Depois daquela aula, acumular leituras a ponto de entender boa parte das referências e exemplos que eu ouvia passou a ser minha meta de vida. Iniciei um longo processo de autoformação literária. E uma das partes mais complicadas era (e ainda é) não me perder em meio a variedade de livros e temas, e encontrar as melhores formas de sistematizar as leituras. Da menina-leitora que fui, carrego a curiosidade sobre os mais diversos assuntos, o amor pelas enciclopédias e a falta de foco. Preciso controlar o impulso natural de passar de livro a livro — especialmente os mais novos — pois basta dar uma primeira olhada para desejar engatar na leitura.

O filósofo Michel Foucault aponta os danos decorrentes do acúmulo de leitura, como a agitação da mente e a instabilidade de atenção, “se escrever muito esgota, o excesso de leitura dispersa”. Segundo o autor, leitura e escrita devem caminhar juntas visto que são complementares. Como entusiasta da escrita de si e do uso de cadernos (os hupomnêmatas), defendia a importância de registrar o que se lê.  A prática do registro e da reflexão são caminhos para evitar sermos simplesmente engolidos pelas pilhas de livros.
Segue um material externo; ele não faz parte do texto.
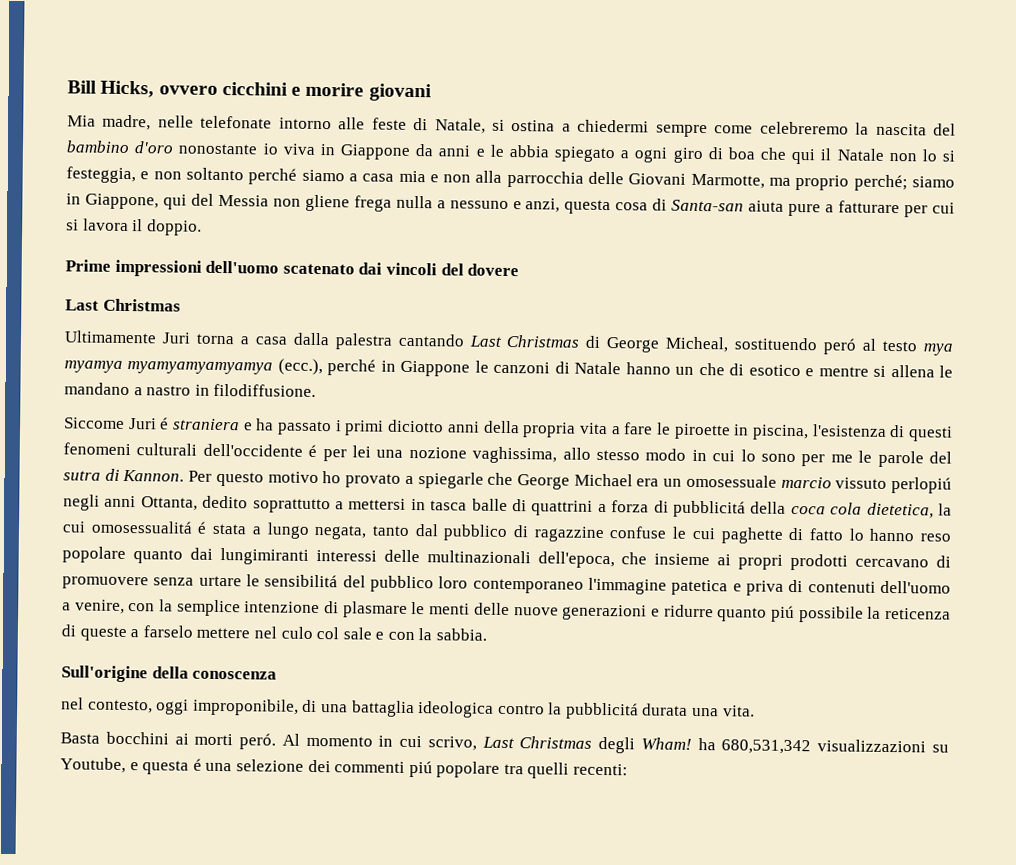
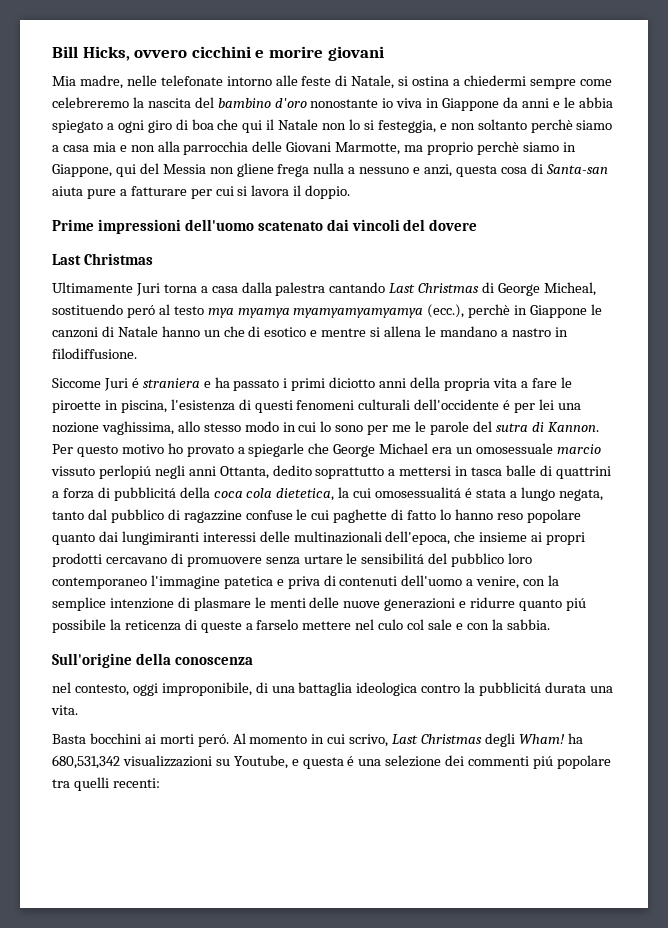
[248,168,298,185] perché -> [530,119,573,133] perchè
[853,174,908,192] perché; -> [476,141,519,155] perchè
[327,359,377,376] perché -> [468,304,511,318] perchè

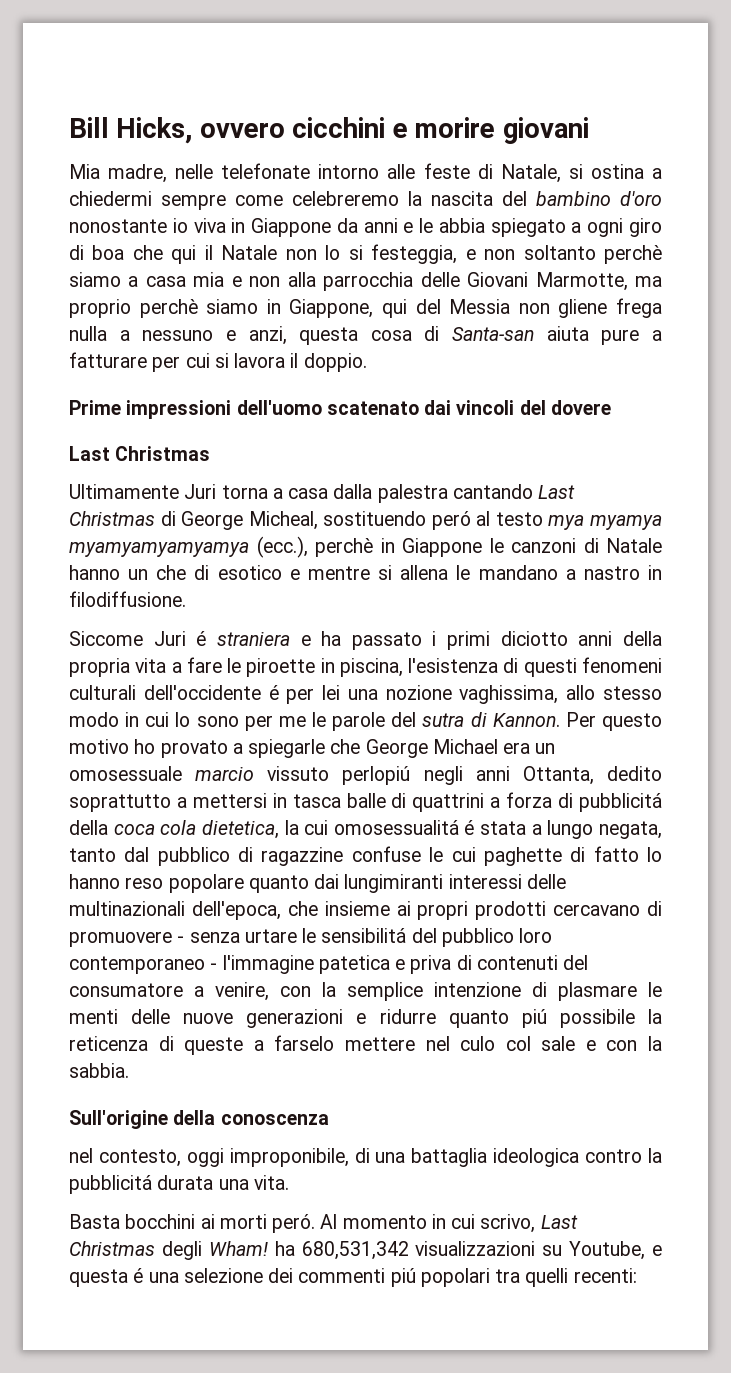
(262, 562) none -> [177,936,185,943] -
(147, 583) none -> [210,963,218,970] -
[401,575,463,586] dell'uomo -> [563,955,589,970] [69,983,183,997] del consumatore
[556,755,611,769] popolare -> [420,1268,490,1287] popolari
Virginia Woolf em A arte do romance, concorda que devemos nos controlar e focar nossa energia no ponto certo, ou melhor dizendo, no livro certo.  Porém quem decide qual é o livro certo e qual a melhor maneira de percorrê-lo é o leitor, uma vez que “o único conselho sobre leitura que alguém pode dar a outra pessoa é não aceitar conselhos, seguir seus instintos, usar sua razão, chegar a suas próprias conclusões”. E quem somos nós para discordar?

Com maior ou menor grau de organização, lendo um único livro ou lendo vários ao mesmo tempo, não importa. Quem faz as regras (e quem as burla) é o leitor.  Sommelier ou não, o que mais importa é a liberdade e a fruição leitora.